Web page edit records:
- Opening Delimiter -
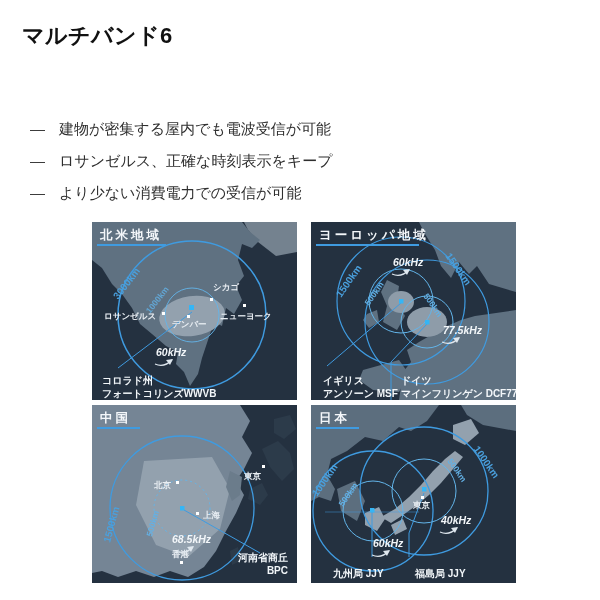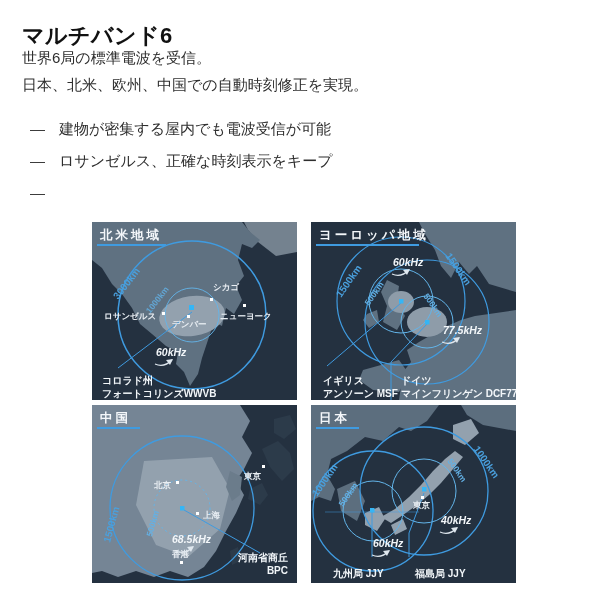"世界6局の標準電波を受信。" div.intro { html: <div> <div>世界6局の標準電波を受信。</div> <div>日本、北米、欧州、中国での自動時刻修正を実現。</div> </div> -> none }
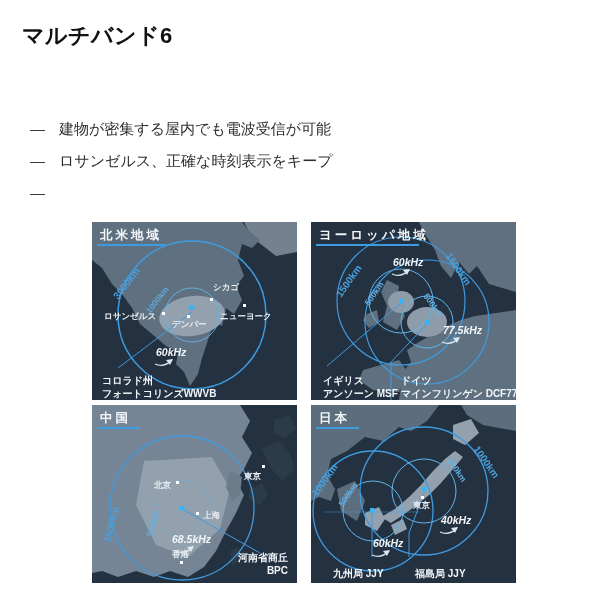"より少ない消費電力での受信が可能" span { html: none -> <span>より少ない消費電力での受信が可能</span> }
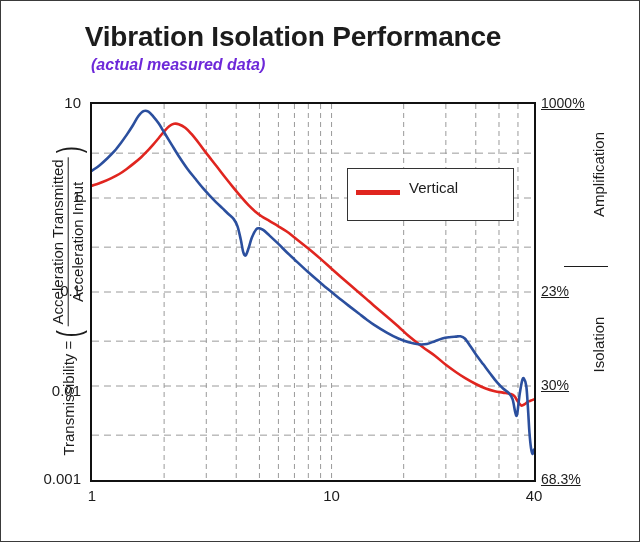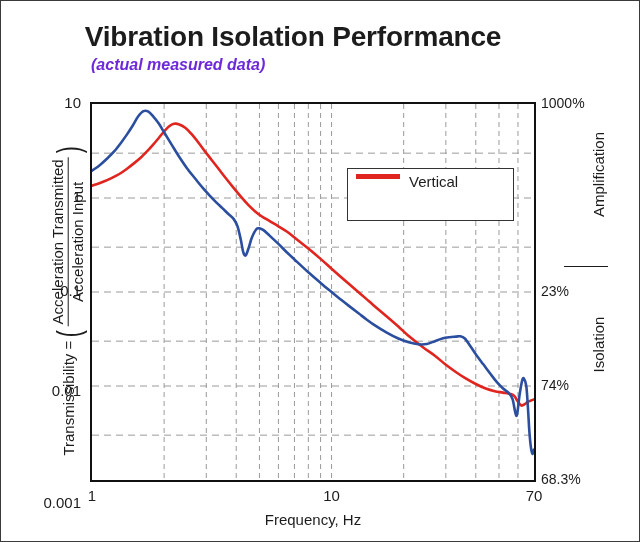"1000%" .tick-right-text { text-decoration: none -> underline }
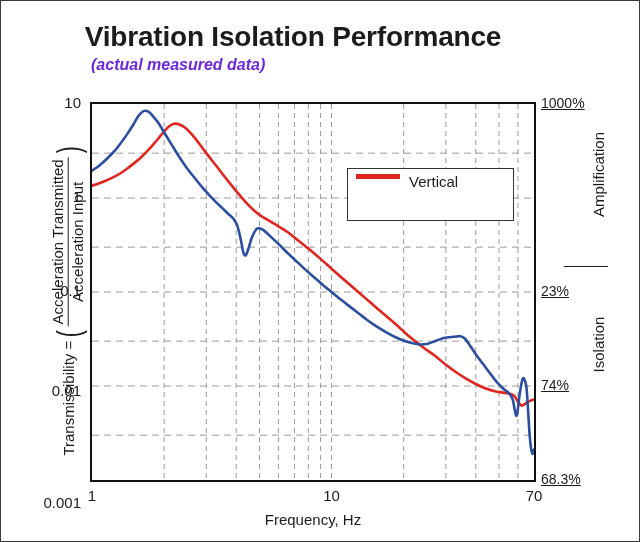"Vertical" .legend-row { align-items: flex-start -> flex-end }
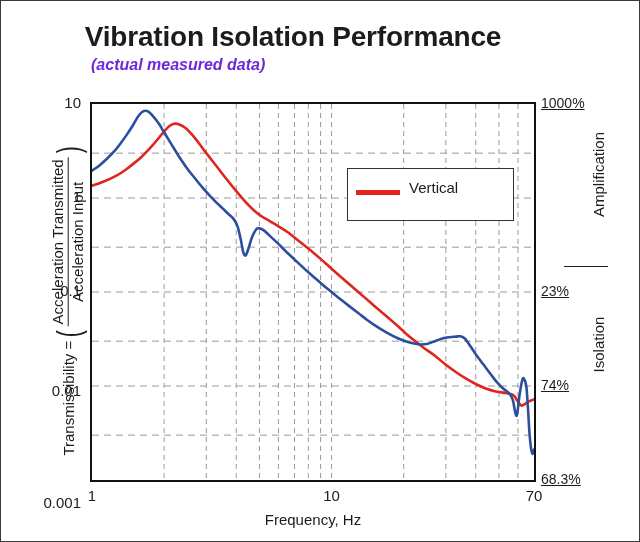"74%" div.tick-right-text { text: 74% -> 30% }
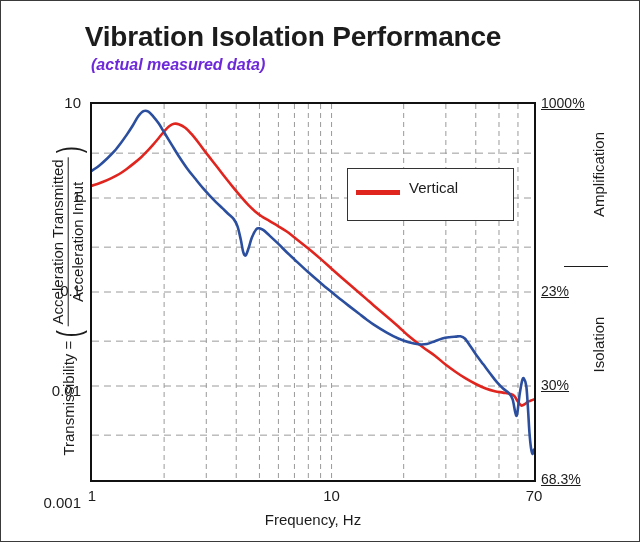"0.001" div.tick-left-text { margin-top: 24px -> none }
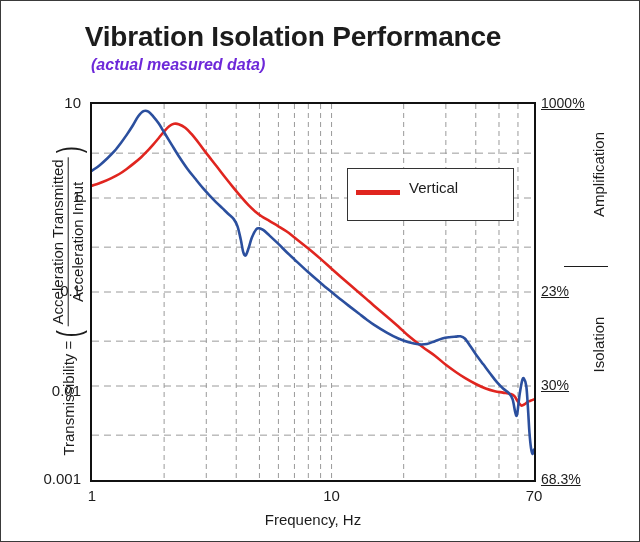"70" div.tick-x-text { text: 70 -> 40 }
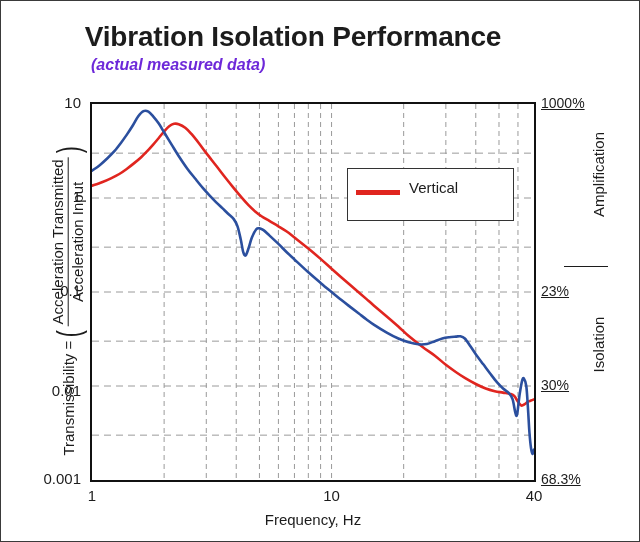"Frequency, Hz" div { html: <div>Frequency, Hz</div> -> none }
- Closing Delimiter -
YOUR INSTRUCTIONS ▸ Each record above is to be copied out exactly; its pictures are not.

ANSWER FOR THIS EXERCISE ▸
"世界6局の標準電波を受信。" div.intro { html: <div> <div>世界6局の標準電波を受信。</div> <div>日本、北米、欧州、中国での自動時刻修正を実現。</div> </div> -> none }
"より少ない消費電力での受信が可能" span { html: none -> <span>より少ない消費電力での受信が可能</span> }
"1000%" .tick-right-text { text-decoration: none -> underline }
"Vertical" .legend-row { align-items: flex-start -> flex-end }
"74%" div.tick-right-text { text: 74% -> 30% }
"0.001" div.tick-left-text { margin-top: 24px -> none }
"70" div.tick-x-text { text: 70 -> 40 }
"Frequency, Hz" div { html: <div>Frequency, Hz</div> -> none }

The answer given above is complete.